MATERIAL PROVIDED: Begin

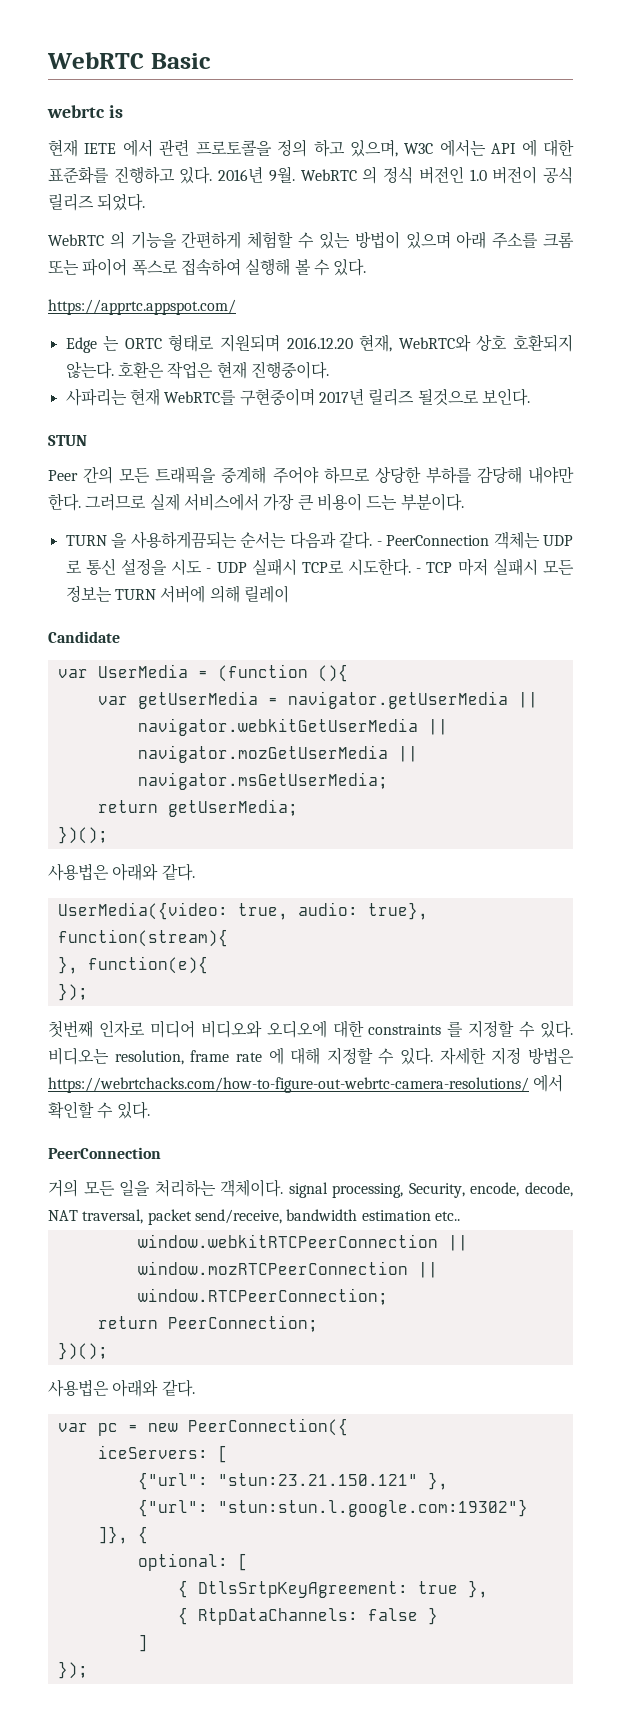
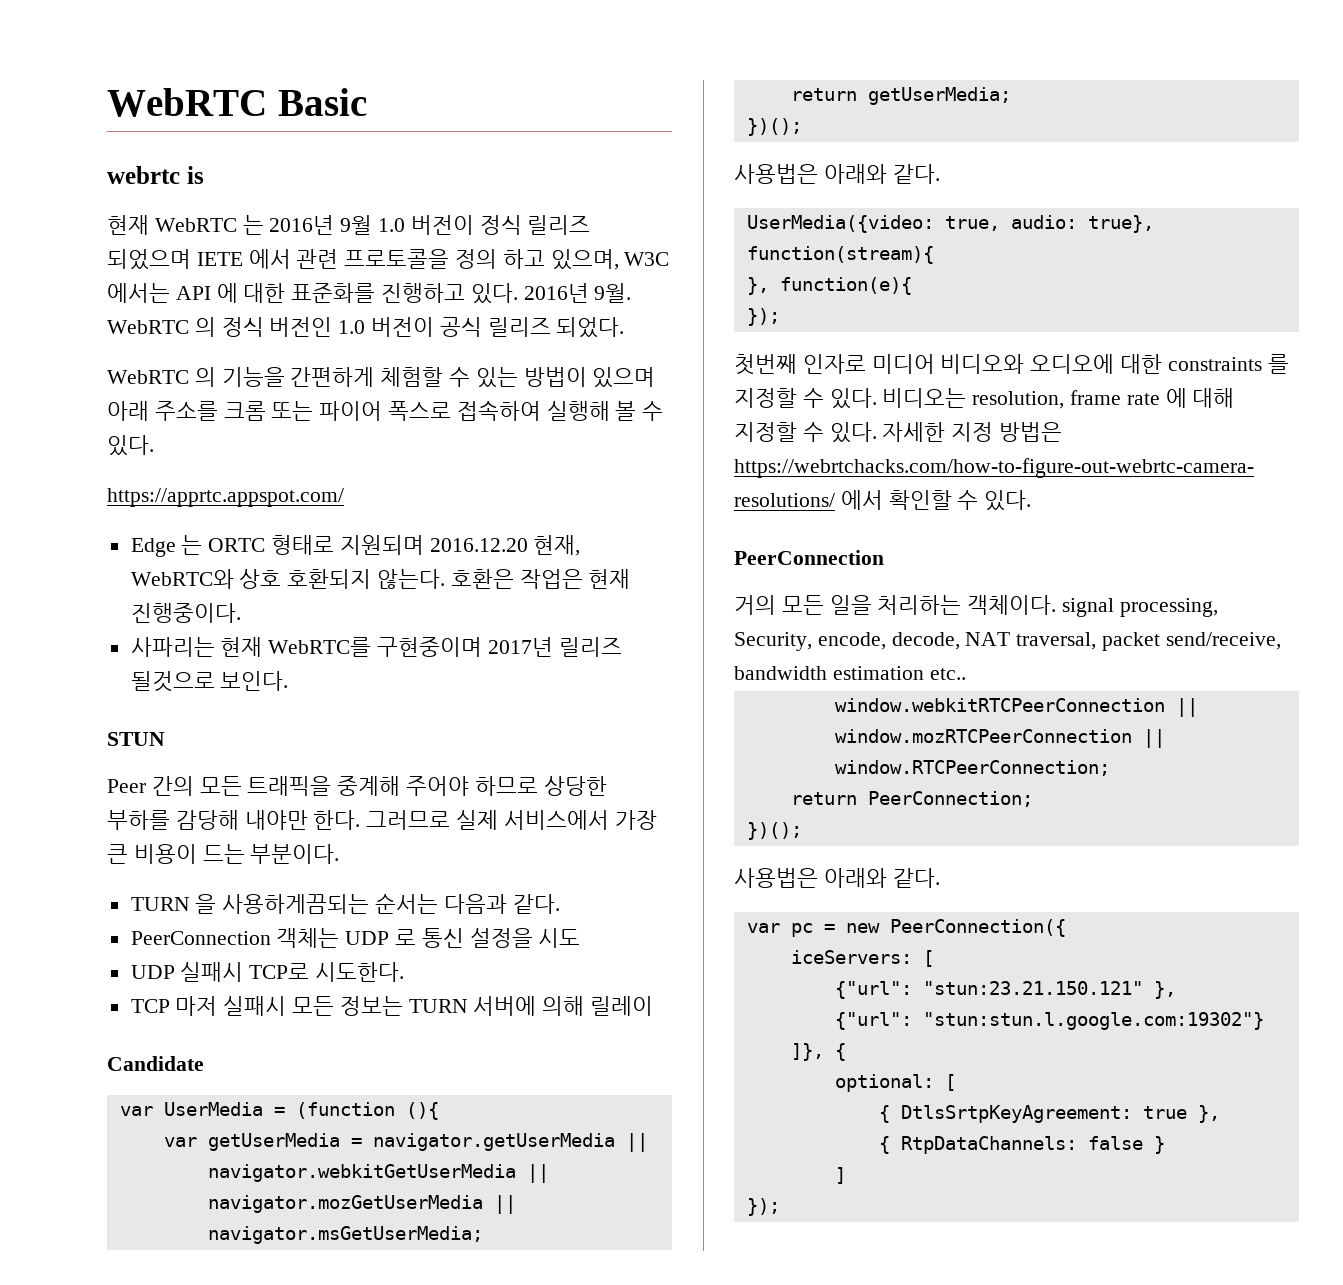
- 현재 IETE 에서 관련 프로토콜을 정의 하고 있으며, W3C 에서는 API 에 대한 표준화를 진행하고 있다.
+ 현재 WebRTC 는 2016년 9월 1.0 버전이 정식 릴리즈 되었으며 IETE 에서 관련 프로토콜을 정의 하고 있으며, W3C 에서는 API 에 대한 표준화를 진행하고 있다.
- TURN 을 사용하게끔되는 순서는 다음과 같다. - PeerConnection 객체는 UDP 로 통신 설정을 시도 - UDP 실패시 TCP로 시도한다. - TCP 마저 실패시 모든 정보는 TURN 서버에 의해 릴레이
+ TURN 을 사용하게끔되는 순서는 다음과 같다.
+ PeerConnection 객체는 UDP 로 통신 설정을 시도
+ UDP 실패시 TCP로 시도한다.
+ TCP 마저 실패시 모든 정보는 TURN 서버에 의해 릴레이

MATERIAL PROVIDED: End

AIM OF THE EXERCISE — Without the pictures, give every line above again exactly.

RESPONSE AREA —
- 현재 IETE 에서 관련 프로토콜을 정의 하고 있으며, W3C 에서는 API 에 대한 표준화를 진행하고 있다.
+ 현재 WebRTC 는 2016년 9월 1.0 버전이 정식 릴리즈 되었으며 IETE 에서 관련 프로토콜을 정의 하고 있으며, W3C 에서는 API 에 대한 표준화를 진행하고 있다.
- TURN 을 사용하게끔되는 순서는 다음과 같다. - PeerConnection 객체는 UDP 로 통신 설정을 시도 - UDP 실패시 TCP로 시도한다. - TCP 마저 실패시 모든 정보는 TURN 서버에 의해 릴레이
+ TURN 을 사용하게끔되는 순서는 다음과 같다.
+ PeerConnection 객체는 UDP 로 통신 설정을 시도
+ UDP 실패시 TCP로 시도한다.
+ TCP 마저 실패시 모든 정보는 TURN 서버에 의해 릴레이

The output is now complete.